Canada needs to harness competition and open markets to drive productivity and prosperity. Sadly, the country has gone in the other direction in recent years.
Government intervention has grown dramatically through industrial policy, which is government efforts to shape economic outcomes by targeting specific industries, firms or activities. It involves the application of subsidies, tax incentives and regulations. The argument for such policies is the belief that free markets will not generate desired economic, social or national-security outcomes. However, the expansion of industrial policy over the last decade has been both dramatic and excessive.
To illustrate, economist John Lester published a report in March showing that Canadian federal business subsidies rose 140 per cent over the past nine years, compared with just 17 per cent over the preceding nine years. This reflects the Trudeau government’s belief in the power of government to drive outcomes. In some cases, the expansion of industrial policy has been warranted to address market failures, such as measures aimed at reducing inequality and addressing climate change. However, virtually every problem has been tackled with additional business subsidies, tax incentives and regulations that have deeply distorted price signals throughout the economy.
It is important to remember that market prices provide powerful information about where to put effort or where to deploy limited resources, which increases efficiency by boosting income and lowering costs. Competition in open markets can also be a powerful catalyst for driving innovation and investment as well as constraining the ability of firms to raise consumer prices.
In March, Bank of Canada senior deputy governor Carolyn Rogers delivered a speech that called for increased market competition to encourage businesses to scale up and to incent investment to address Canada’s productivity crisis. Last month, Matthew Boswell, Commissioner at the Competition Bureau, reinforced this message in these pages and highlighted that his group’s research showed that the competitive intensity in the Canadian economy fell between 2000 and 2020. He wrote: “Too often in Canada, laws, policies and regulations create barriers – which are outdated and no longer serve the public interest – to competition.”
Past analysis by Deloitte and the Business Council of Canada has found that excessive government regulation is the single greatest obstacle to Canada’s international competitiveness. The key message is that Canada needs the right balance between industrial policy that checks market failures or suboptimal social outcomes while still allowing market forces and prices to fuel efficiency and innovation.
Currently, policy is skewed toward too much intervention. Professor Lester’s research shows that more than one-third of federal business subsidies are not addressing a market failure and many federal subsidies do not generate benefits that exceed their costs. He found that 80 per cent of subsidies are currently having a negative economic impact. Getting rid of those ineffective business subsidies would save the federal government $32-billion. And removing the market distortions created by these subsidies could boost competitive outcomes and productivity.
The preference for greater industrial policy in recent years also overlooks its inherent limitations. Governments do not have the information or the ability to predict which industry or firm will be the next global leader or will generate the greatest prosperity for its citizens.

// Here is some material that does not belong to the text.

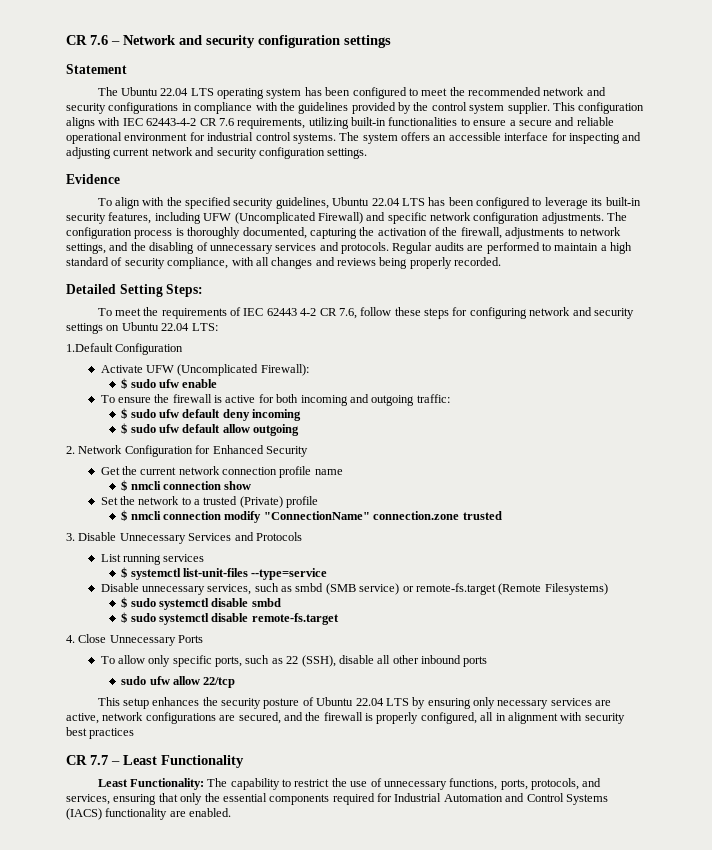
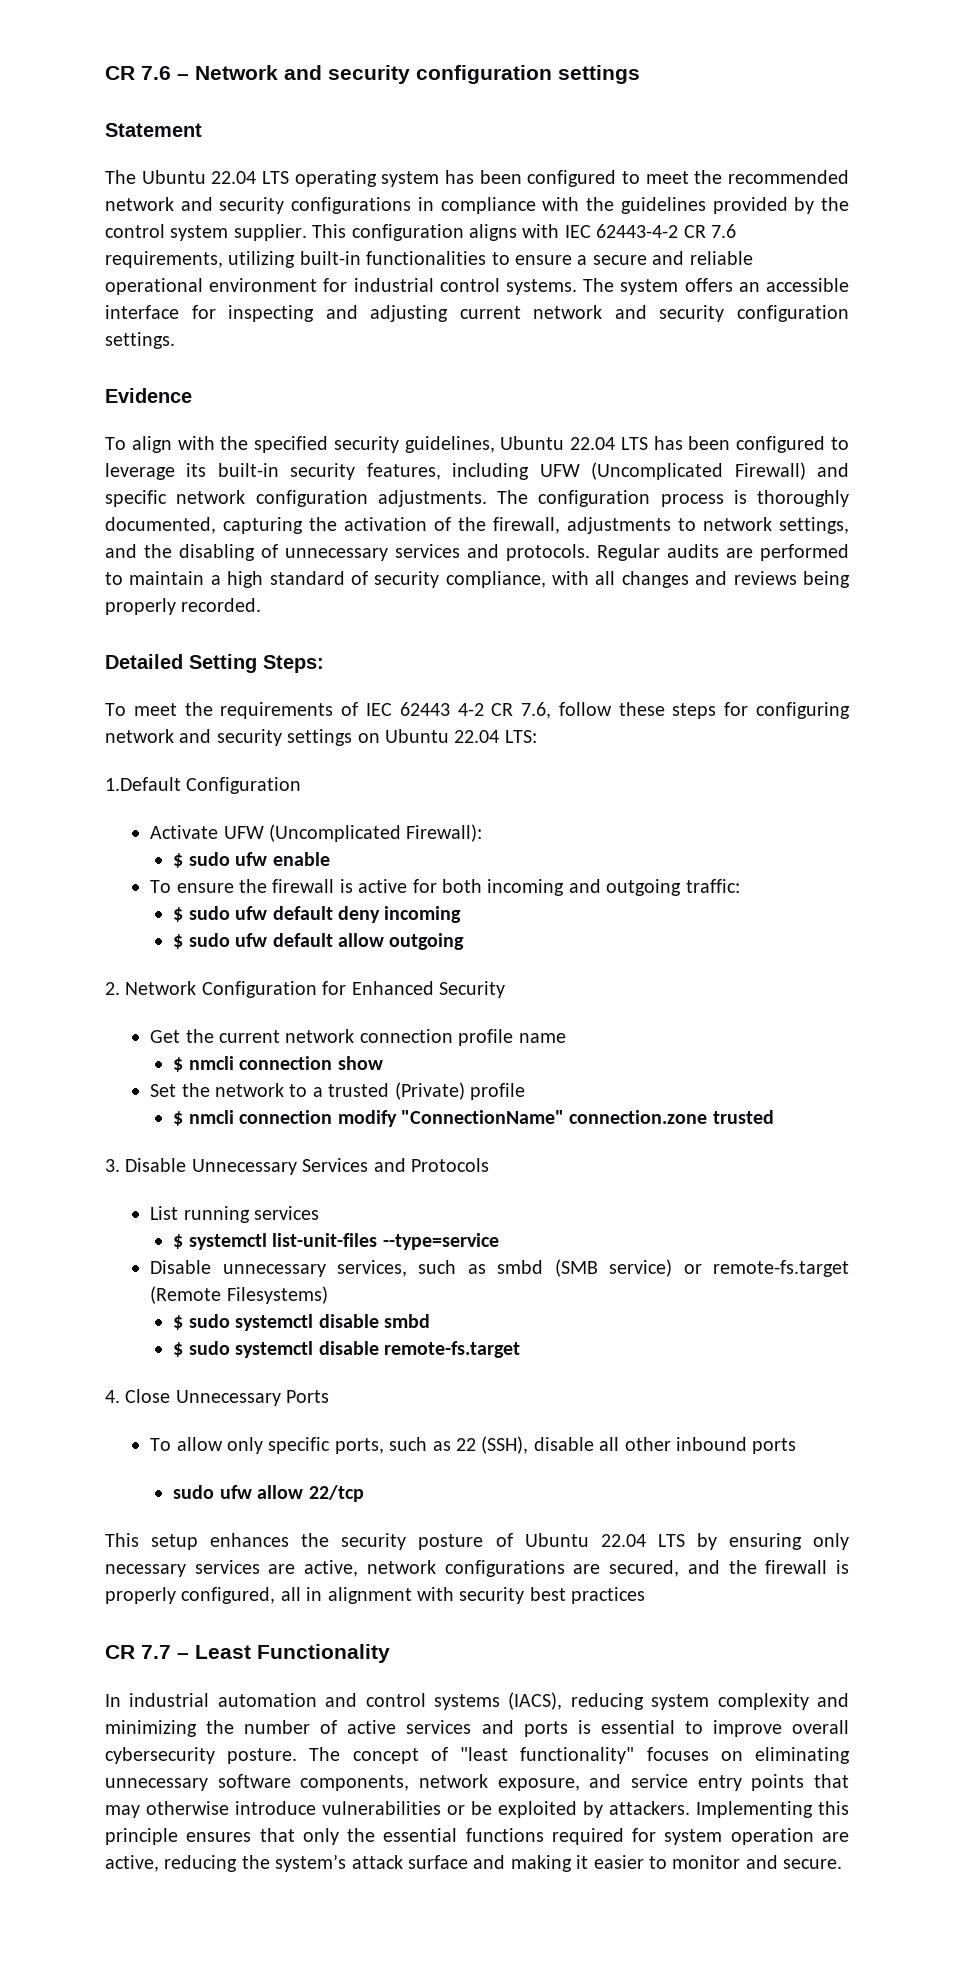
- Least Functionality: The capability to restrict the use of unnecessary functions, ports, protocols, and services, ensuring that only the essential components required for Industrial Automation and Control Systems (IACS) functionality are enabled.
+ In industrial automation and control systems (IACS), reducing system complexity and minimizing the number of active services and ports is essential to improve overall cybersecurity posture. The concept of "least functionality" focuses on eliminating unnecessary software components, network exposure, and service entry points that may otherwise introduce vulnerabilities or be exploited by attackers. Implementing this principle ensures that only the essential functions required for system operation are active, reducing the system’s attack surface and making it easier to monitor and secure.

The myriad of price distortions created by the vastly increased number of industrial policy measures makes it hard to assess whether individual incentives, subsidies and regulation are having the desired effect. The conduct of policy can also be inconsistent. For example, the federal government recently increased subsidies for artificial intelligence research and development while simultaneously imposing higher capital-gains taxes on the tech sector.
Politics can undermine industrial policy and its effectiveness. For example, when Canada launched its Innovation Superclusters Initiative, every region of Canada just happened to have an associated supercluster. Was this really identifying Canada’s comparative advantages or was it an exercise in government-directed regional development? Politics can also be seen in the excessive focus on small business, which is popular with voters. Two-thirds of federal business subsidies go to small and medium-sized businesses. While start-ups warrant additional support, some small business subsidies are counterproductive because they incent firms to stay small.
Choosing priority sectors or focusing on selected groups of firms is at odds with the fact that there are rapidly growing firms of all sizes and in every industry. Instead of trying to pick winners, policies to encourage growth and investment should strive to keep a level playing field across industries and firms.
Canada needs smart industrial policy that achieves the public interest with the least disruption to market prices and outcomes. Sadly, the recent dramatic expansion of industrial policy is falling well short of this mark to the detriment of Canadian prosperity.